Here, the challenge is to pull enough from your investments so that, combined with Social Security and pensions, you have enough income to enjoy your retirement, but not so much that you jeopardize your financial security later on.

If you want a high level of assurance that your savings will support you for 30 or more years, you should generally limit your withdrawal in the first year of retirement to 4% to 5% of the value of your retirement investments. You would then increase this amount each year for inflation to keep your purchasing power in line with rising prices.

So if you have retirement savings of $500,000, you might withdraw $20,000 the first year of retirement. If inflation were running at, say, 3% a year, you would increase that amount to $20,600 the next year, $21,200 the next, and so on.

As I’ve noted before, this doesn’t mean you have to stick to the same withdrawal rate religiously throughout retirement. Indeed, you should re-evaluate your withdrawals at least every couple of years. If your portfolio has been racking up gangbuster returns for several years, you might want to give yourself a raise. After all, you don’t want to live like a pauper and die with a huge bank account. On the other hand, if you run into a series of lousy returns or outright losses, you might want to scale back your withdrawals for a bit to give your investments a chance to recover.

3. Deal with the shortfall, if you have one: If Social Security, a pension and reasonable withdrawals provide enough cash for you to live the way you want, congratulations.
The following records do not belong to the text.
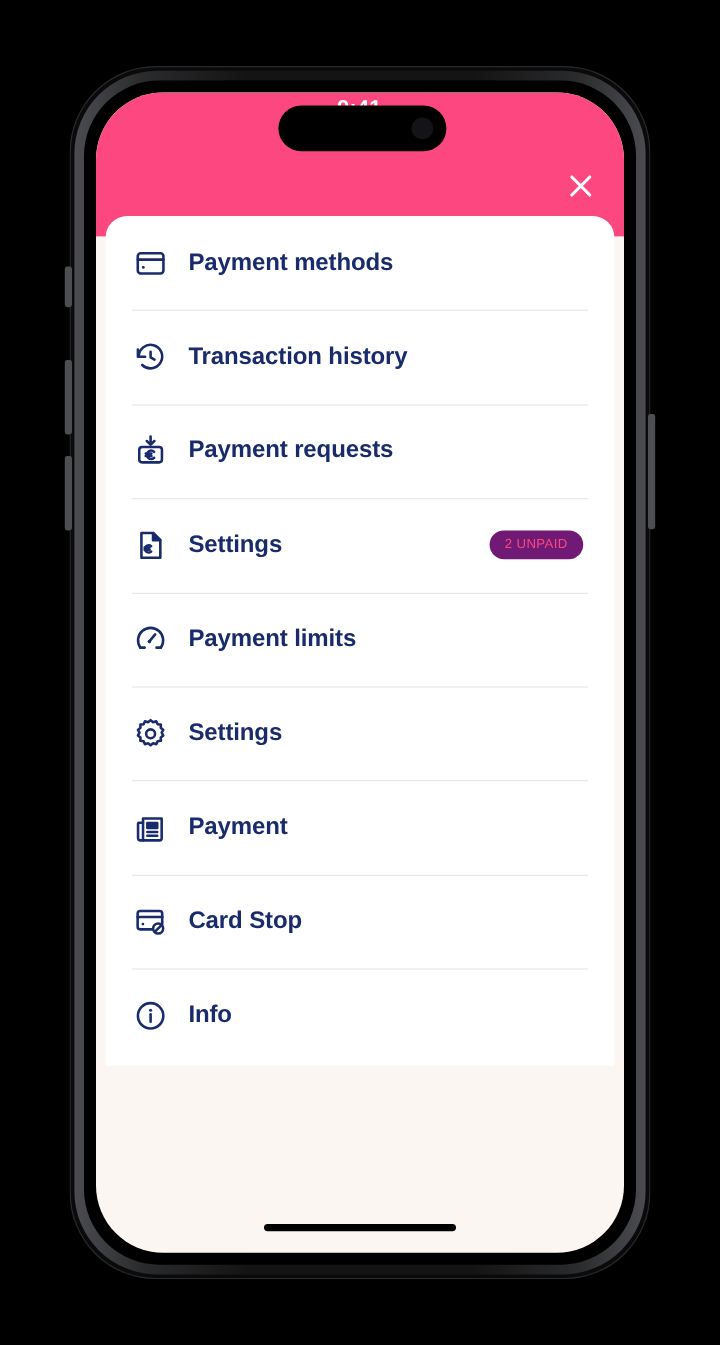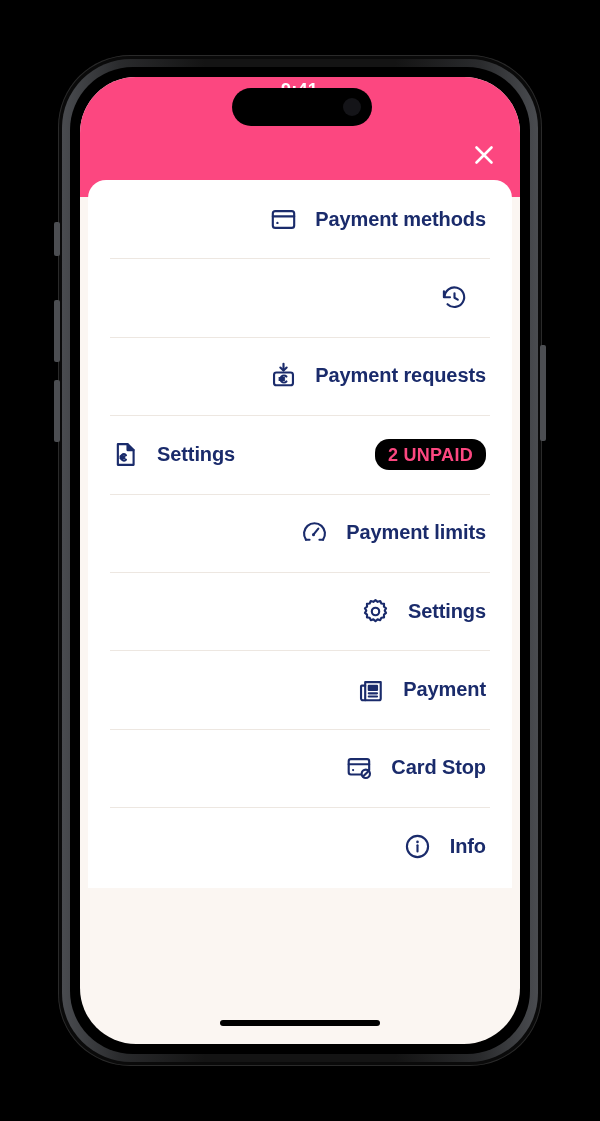"Payment methods" .menu-row { justify-content: flex-end -> none }
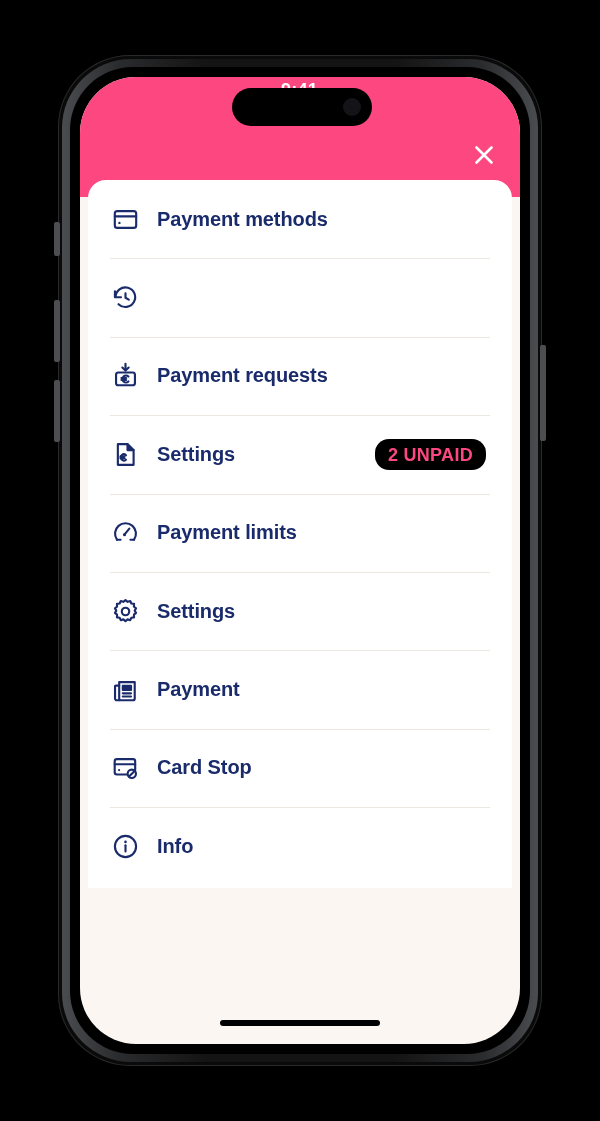"Transaction history" span.row-label { html: none -> <span>Transaction history</span> }
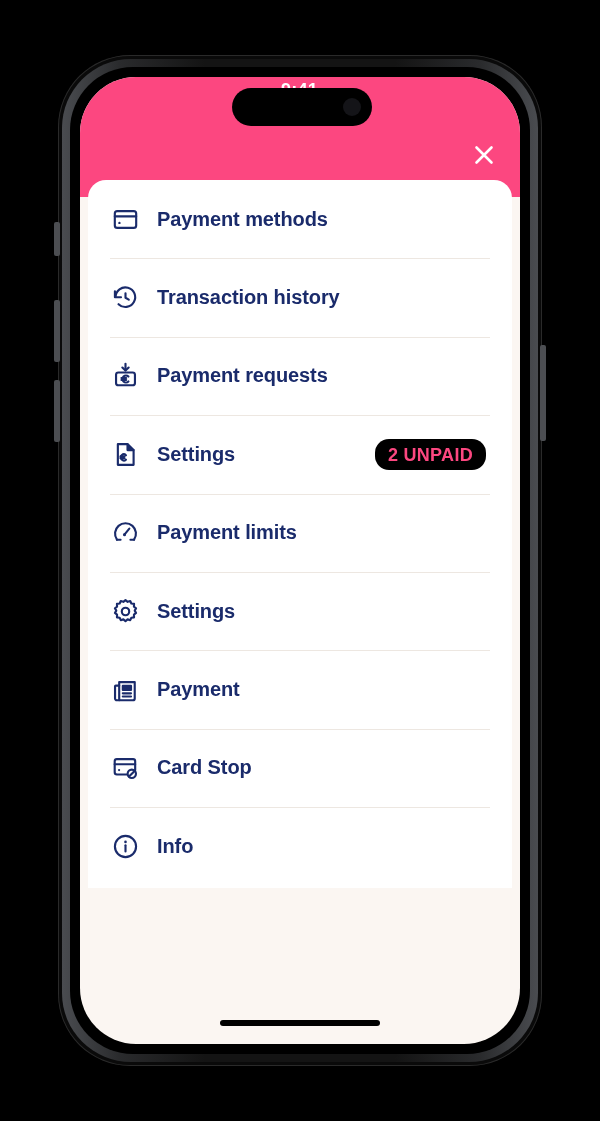"2 UNPAID" .row-badge { background: #000000 -> #701a75; font-size: 18px -> 11px; font-weight: bold -> normal }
Enjoy retirement.

But it wouldn’t surprise me if you find that you’re coming up a little short, in which case you can consider any number of adjustments. One possibility is to put off retiring a few years. The extra time in the workforce will allow your nest egg to grow, allowing for bigger withdrawals, while postponing Social Security can significantly boost the size of the monthly check you’ll collect.

Other options include downsizing to a smaller home or taking out a reverse mortgage and finding part-time or consulting work (as I pointed out in Money Magazine, you need to be realistic about what sorts of jobs are available and how much you can earn).

You might want to compare the cost of living in different cities and think about relocating to an area with lower living expenses.

Of course, doing all this requires a bit of number crunching. You do that on your own with the help of some online tools. For example, Fidelity’s Retirement Income Planner can help you create a detailed retirement budget and estimate the odds that your savings and other resources will be able to support you throughout retirement. (The calculator is free to non-Fido customers, but you must register at the site.) And T. Rowe Price’s Retirement Income Calculator can show you how long your savings are likely to last given different withdrawal rates and investment strategies.

If you don’t have the time or inclination to rev up a calculator, you can always hire an adviser to run the numbers for you. You can get the names of financial planners in your area by clicking here and here.

But whether you do it on your own or hire someone to help you, the important thing is that you develop some reasonable strategy for creating regular income in retirement. Fail to do that, and your retirement could be adventurous, but not in the way you hoped.